The song was sung by the insurgents during the Easter Rising of 1916, but thereafter it fell out of favour. The heavily wounded Cathal Brugha who was presumed dead was discovered by Commandant Éamonn Ceannt singing the song with his pistol still in hand. Just as the Irish Parliamentary Party and the green harp flag were eclipsed by Sinn Féin and the Irish tricolour, so "God Save Ireland" was eclipsed by "The Soldiers' Song", which was formally adopted in 1926 as the anthem of the Irish Free State created in 1922.

==In sport==
The song was sung at football matches by fans of Celtic F.C. and the Republic of Ireland team.
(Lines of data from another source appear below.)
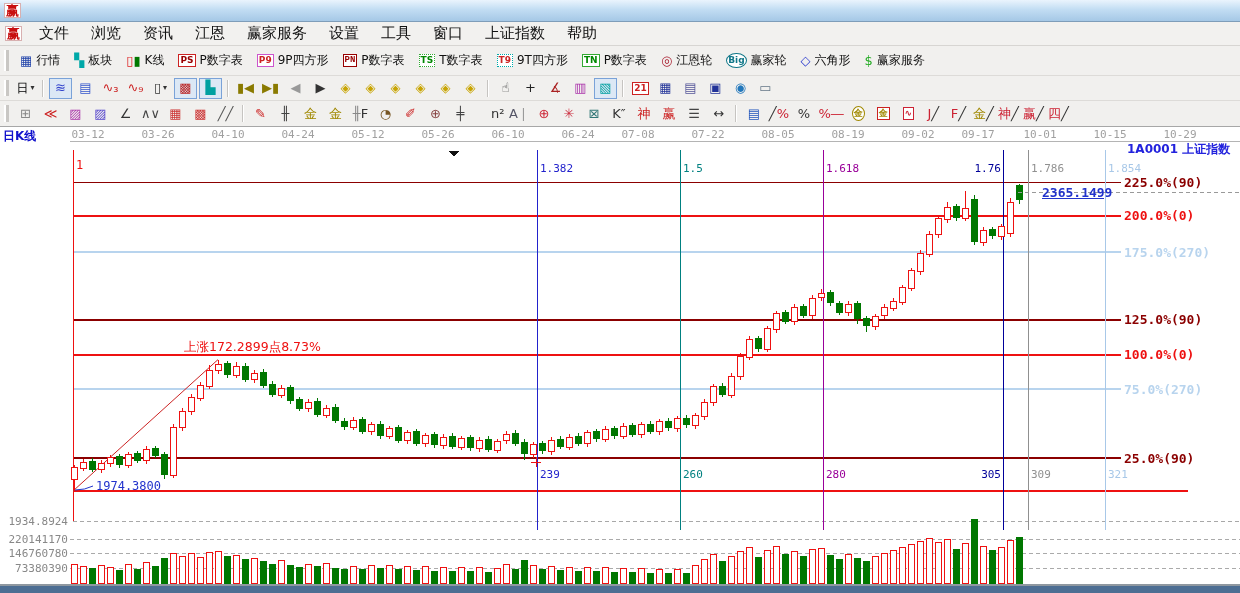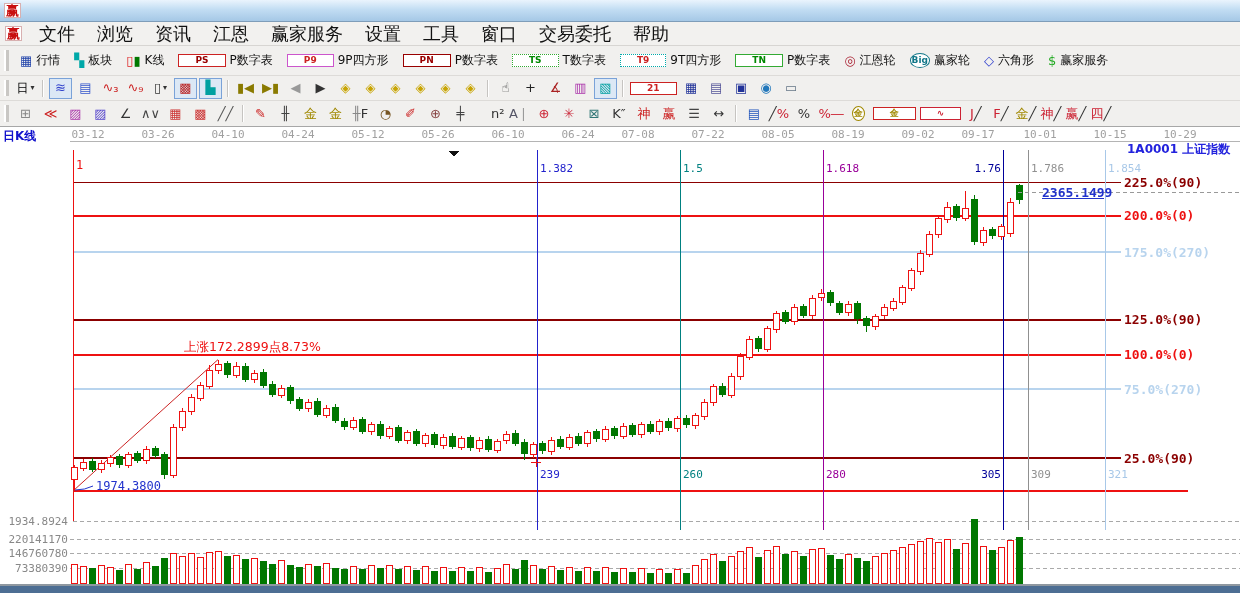--- a/index.html
+++ b/index.html
@@ -10,7 +10,7 @@
   .logo{color:#c80f0f;font-weight:bold;font-size:13px;background:#fff;border:1px solid #d8b0b0;
     padding:0 1px;line-height:13px;}
   .menubar{height:23px;display:flex;align-items:center;background:#f2f1ef;border-bottom:1px solid #d7d5d2;padding-left:5px;}
-  .menu-item{font-size:18px;color:#111;padding:2px 11px;cursor:default;}
+  .menu-item{font-size:15px;color:#111;padding:2px 11px;cursor:default;}
   .toolbar{display:flex;align-items:center;background:#f1f0ee;border-bottom:1px solid #dddbd8;padding-left:2px;}
   .tb1{height:29px;}
   .tb2{height:24px;}

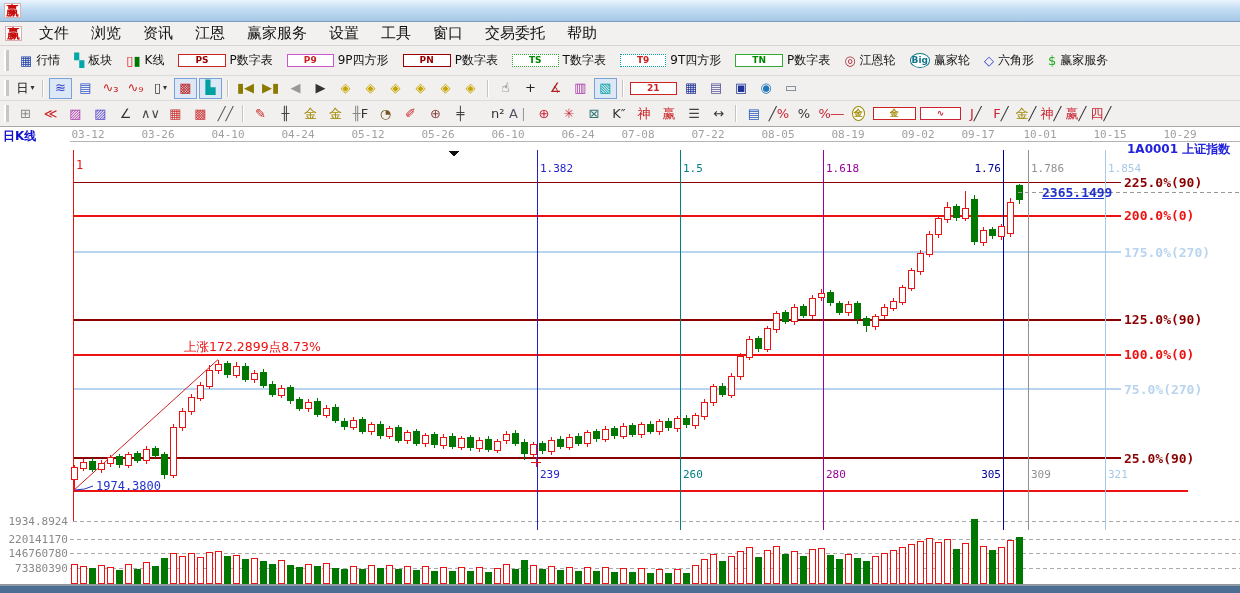--- a/index.html
+++ b/index.html
@@ -47,7 +47,7 @@
       <span class="menu-item">设置</span>
       <span class="menu-item">工具</span>
       <span class="menu-item">窗口</span>
-      <span class="menu-item">交易委托</span>
+      <span class="menu-item">上证指数</span>
       <span class="menu-item">帮助</span>
     </span>
 </div>

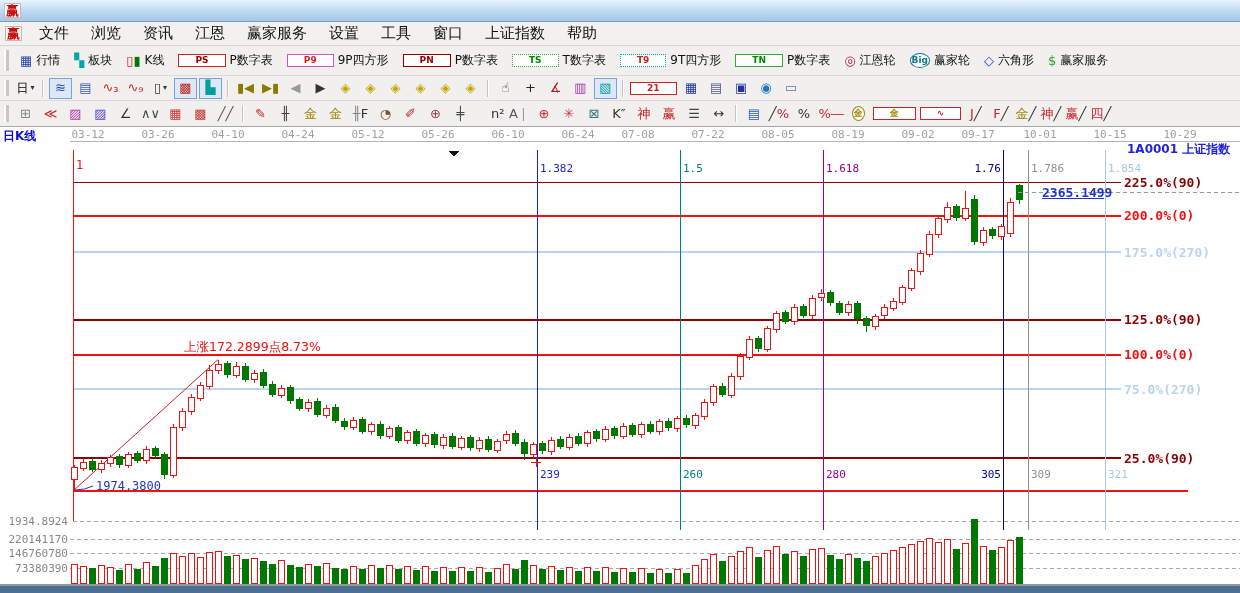--- a/index.html
+++ b/index.html
@@ -18,7 +18,7 @@
   .grip{width:3px;height:70%;border-left:2px solid #fff;background:#c9c7c4;margin:0 4px 0 2px;}
   .tb-item{display:flex;align-items:center;gap:4px;padding:2px 7px;font-size:12px;color:#111;cursor:default;}
   .ticon{font-size:13px;line-height:14px;}
-  .badge{font-size:9px;font-weight:bold;border:1px solid;padding:0 16px;line-height:11px;background:#fff;}
+  .badge{font-size:9px;font-weight:bold;border:1px solid;padding:0 1px;line-height:11px;background:#fff;}
   .badge.dotted{border-style:dotted;}
   .badge.round{border-radius:50%;padding:1px 1px;}
   .tbtn{min-width:21px;height:19px;line-height:18px;text-align:center;font-size:13px;

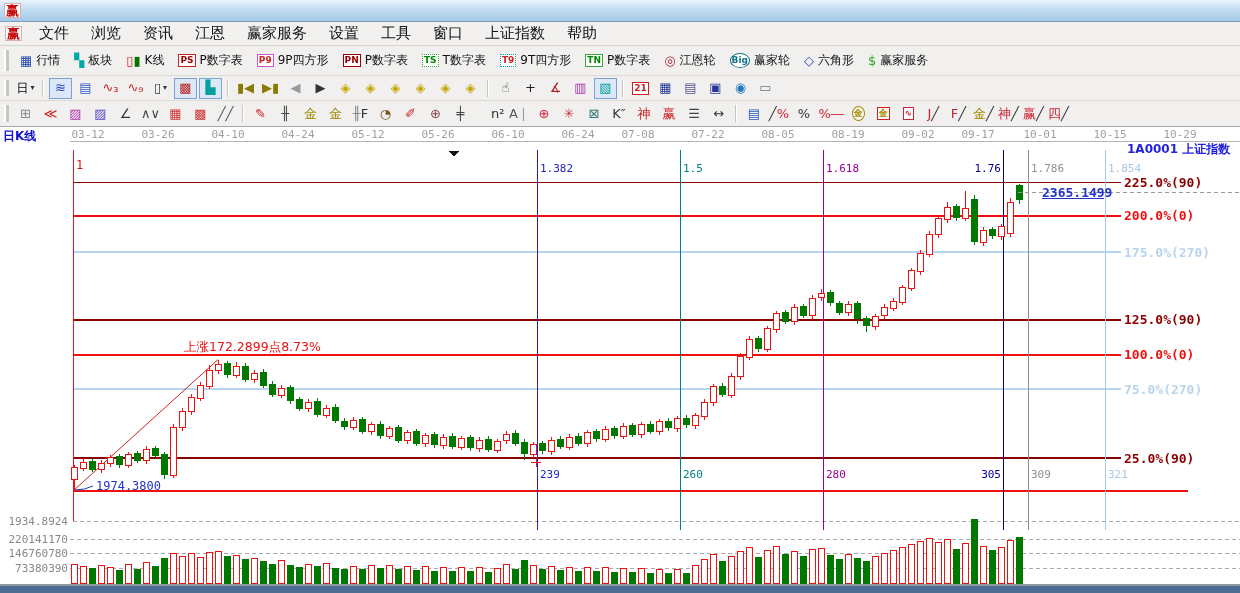--- a/index.html
+++ b/index.html
@@ -74,7 +74,7 @@
       <span>9P四方形</span>
     </span>
     <span class="tb-item">
-      <span class="badge" style="color: rgb(153, 0, 0); border-color: rgb(153, 0, 0);">PN</span>
+      <span class="badge" style="color: rgb(153, 0, 0); border-color: rgb(153, 0, 0); font-family: Liberation Mono, monospace;">PN</span>
       <span>P数字表</span>
     </span>
     <span class="tb-item">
The melody of the chorus was adapted for "Ally's Tartan Army", the Scotland national football team's anthem for the FIFA World Cup 1978, this was itself adapted as the chorus of "Put 'Em Under Pressure", the anthem for the Republic of Ireland team for the FIFA World Cup 1990.

==Lyrics==

High upon the gallows tree swung the noble-hearted three.
By the vengeful tyrant stricken in their bloom;
But they met him face to face, with the courage of their race,
And they went with souls undaunted to their doom.

Chorus:
"God save Ireland!" said the heroes;
"God save Ireland" said they all.
Whether on the scaffold high
Or the battlefield we die,
Oh, what matter when for Erin dear we fall!

Girt around with cruel foes, still their courage proudly rose,
For they thought of hearts that loved them far and near;
Of the millions true and brave o'er the ocean's swelling wave,
And the friends in holy Ireland ever dear.

(Chorus)

Climbed they up the rugged stair, rang their voices out in prayer,
Then with England's fatal cord around them cast,
Close beside the gallows tree kissed like brothers lovingly,
True to home and faith and freedom to the last.

(Chorus)

Never till the latest day shall the memory pass away,
Of the gallant lives thus given for our land;
But on the cause must go, amidst joy and weal and woe,
Till we make our Isle a nation free and grand.